I've committed the data-type change discussed at the end of last week to the SVN repository. Now the concept of a data type for an array has been replaced with a "data-descriptor". This data-descriptor is flexible enough to handle an arbitrary record specification with fields that include records and arrays or arrays of records. While nesting may not be the best data-layout for a new design, when memory-mapping an arbitrary fixed-record-length file, this capability allows you to handle even the most obsure record file. While the basic core tests pass for me, there may be lurking problems and so testing of the SVN trunk of scipy core will be appreciated. I've bumped up the version number because the C-API has changed (a few new functions and some functions becoming macros). I'd like to make a release of the new version by the end of the week (as soon as Chris Hanley at STSCI and I get records.py working better), so please test. Recently some intel c-compiler tests were failing on a 64-bit platform. It would be nice to figure out why that is happening as well, but I will probably not have time for that this week. Thanks, -Travis
Travis Oliphant wrote:
I've committed the data-type change discussed at the end of last week to the SVN repository. Now the concept of a data type for an array has been replaced with a "data-descriptor". This data-descriptor is flexible enough to handle an arbitrary record specification with fields that include records and arrays or arrays of records. While nesting may not be the best data-layout for a new design, when memory-mapping an arbitrary fixed-record-length file, this capability allows you to handle even the most obsure record file.
Does this mean that the dtype parameter is changed? obscure??
While the basic core tests pass for me, there may be lurking problems and so testing of the SVN trunk of scipy core will be appreciated.
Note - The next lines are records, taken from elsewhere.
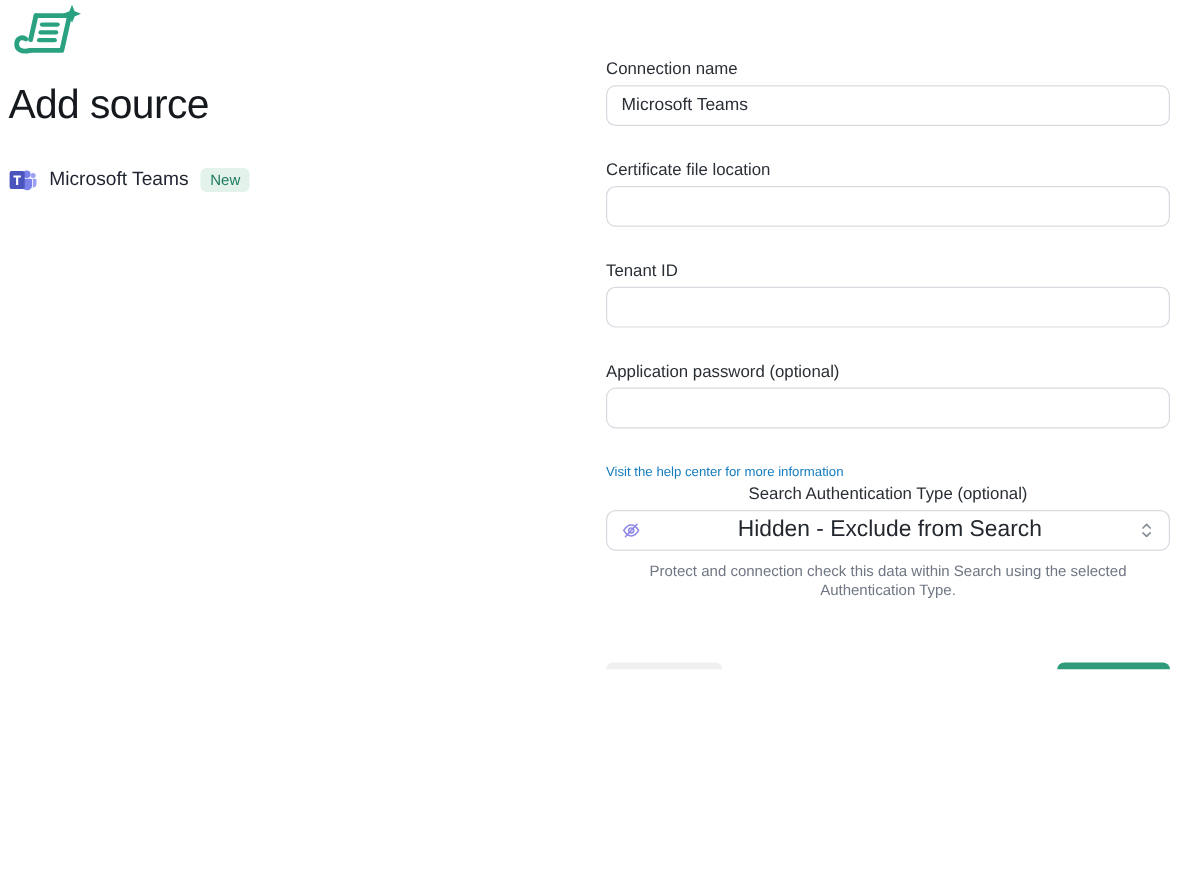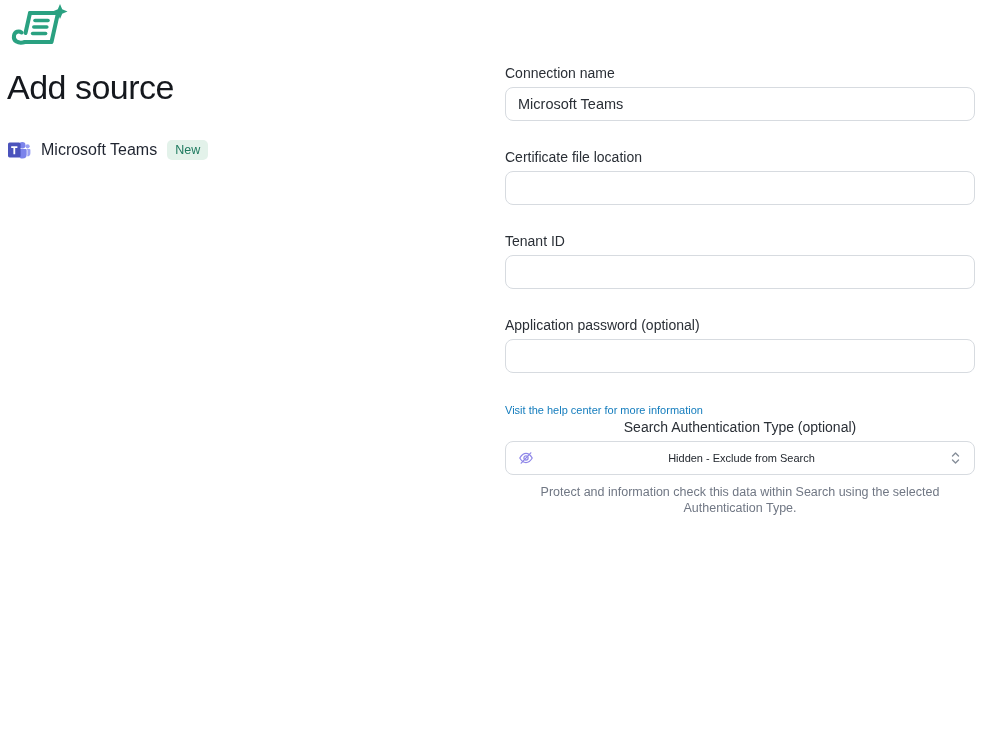--- a/index.html
+++ b/index.html
@@ -24,30 +24,30 @@
 
   .logo{position:absolute;left:8px;top:4px;width:62px;height:44px;}
 
   .left-col{position:absolute;left:7px;top:66px;width:450px;}
   .page-title{font-size:34px;font-weight:500;letter-spacing:-0.5px;color:#15181d;line-height:42px;}
   .page-subtitle{margin-top:16px;font-size:15px;color:var(--text-muted);line-height:20px;}
   .source-row{margin-top:30px;display:flex;align-items:center;gap:10px;}
   .source-name{font-size:16px;color:#1f2430;}
   .new-badge{background:var(--badge-bg);color:var(--badge-text);font-size:12.5px;padding:3px 8px;border-radius:5px;line-height:14px;}
 
-  .right-col{position:absolute;left:505px;top:64px;width:470px;}
+  .right-col{position:absolute;left:505px;top:48px;width:470px;}
   .field{margin-bottom:27px;}
   .field-label{display:block;font-size:14px;color:var(--text-label);line-height:18px;margin-bottom:5px;}
   .text-input{width:100%;height:34px;border:1px solid var(--border);border-radius:8px;padding:0 12px;font-size:14.5px;font-family:inherit;color:#2a2f36;outline:none;background:#fff;}
   .text-input::placeholder{color:#9aa2ad;}
 
   .help-link{display:inline-block;margin-top:1px;font-size:11px;color:var(--link-blue);text-decoration:none;cursor:pointer;}
 
   .select-box{display:flex;align-items:center;gap:7px;height:34px;border:1px solid var(--border);border-radius:8px;padding:0 12px;cursor:pointer;background:#fff;}
-  .select-value{font-size:11px;color:#23282f;flex:1;}
+  .select-value{font-size:19px;color:#23282f;flex:1;}
   .select-chevron{display:flex;align-items:center;}
   .helper-text{margin-top:9px;font-size:12.5px;line-height:16px;color:#707784;}
 
   .button-row{margin-top:52px;display:flex;justify-content:space-between;align-items:center;}
   .btn{font-family:inherit;font-size:14px;font-weight:600;border:none;border-radius:6px;height:34px;padding:0 32px;cursor:pointer;}
   .btn-back{background:#f0f0f1;color:#1c2128;}
   .btn-next{background:var(--next-button);color:#fff;}
 </style>
 </head>
 <body>
@@ -123,21 +123,21 @@
           </svg>
         </span>
         <span class="select-value">Hidden - Exclude from Search</span>
         <span class="select-chevron">
           <svg width="13" height="16" viewBox="0 0 13 16" fill="none">
             <path d="M3.5 6 L6.5 3 L9.5 6" stroke="#868e99" stroke-width="1.4" stroke-linecap="round" stroke-linejoin="round"></path>
             <path d="M3.5 10 L6.5 13 L9.5 10" stroke="#868e99" stroke-width="1.4" stroke-linecap="round" stroke-linejoin="round"></path>
           </svg>
         </span>
       </div>
-      <p class="helper-text">Protect and information check this data within Search using the selected Authentication Type.</p>
+      <p class="helper-text">Protect and connection check this data within Search using the selected Authentication Type.</p>
     </div>
 
     <div class="button-row">
       <button class="btn btn-back">Back</button>
       <button class="btn btn-next">Next</button>
     </div>
 
   </div>
 </div>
I've bumped up the version number because the C-API has changed (a few new functions and some functions becoming macros). I'd like to make a release of the new version by the end of the week (as soon as Chris Hanley at STSCI and I get records.py working better), so please test.
Recently some intel c-compiler tests were failing on a 64-bit platform. It would be nice to figure out why that is happening as well, but I will probably not have time for that this week.
Thanks,
-Travis
Colin J. Williams wrote:
Travis Oliphant wrote:
I've committed the data-type change discussed at the end of last week to the SVN repository. Now the concept of a data type for an array has been replaced with a "data-descriptor". This data-descriptor is flexible enough to handle an arbitrary record specification with fields that include records and arrays or arrays of records. While nesting may not be the best data-layout for a new design, when memory-mapping an arbitrary fixed-record-length file, this capability allows you to handle even the most obsure record file.
Does this mean that the dtype parameter is changed? obscure??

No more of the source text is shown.